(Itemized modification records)
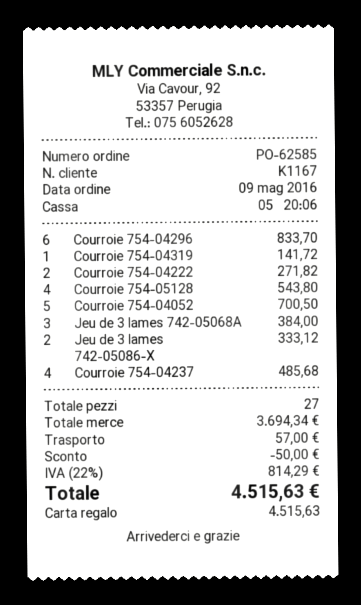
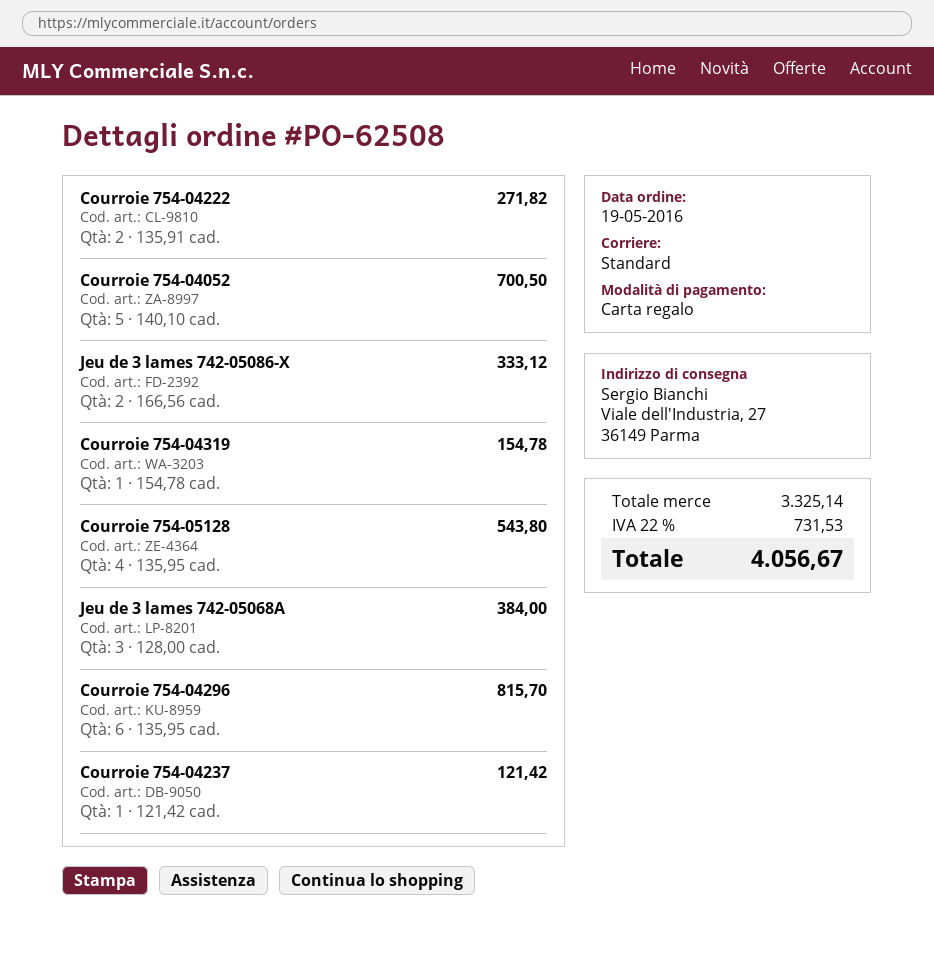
order number: PO-62585 -> PO-62508
order date: 2016-05-09 -> 2016-05-19
Courroie 754-04296: 6 for 833.70 -> 6 for 815.70
Courroie 754-04319: 1 for 141.72 -> 1 for 154.78
Courroie 754-04237: 4 for 485.68 -> 1 for 121.42
subtotal: 3694.34 -> 3325.14
discount: 50.00 -> none
shipping: 57.00 -> none
tax: 22% = 814.29 -> 22% = 731.53
total: 4515.63 -> 4056.67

- WORK REQUEST: Across the entries above, work out how many lines include the string "Courroie", and report only that figure.

- SOLUTION TO THIS EXERCISE: 3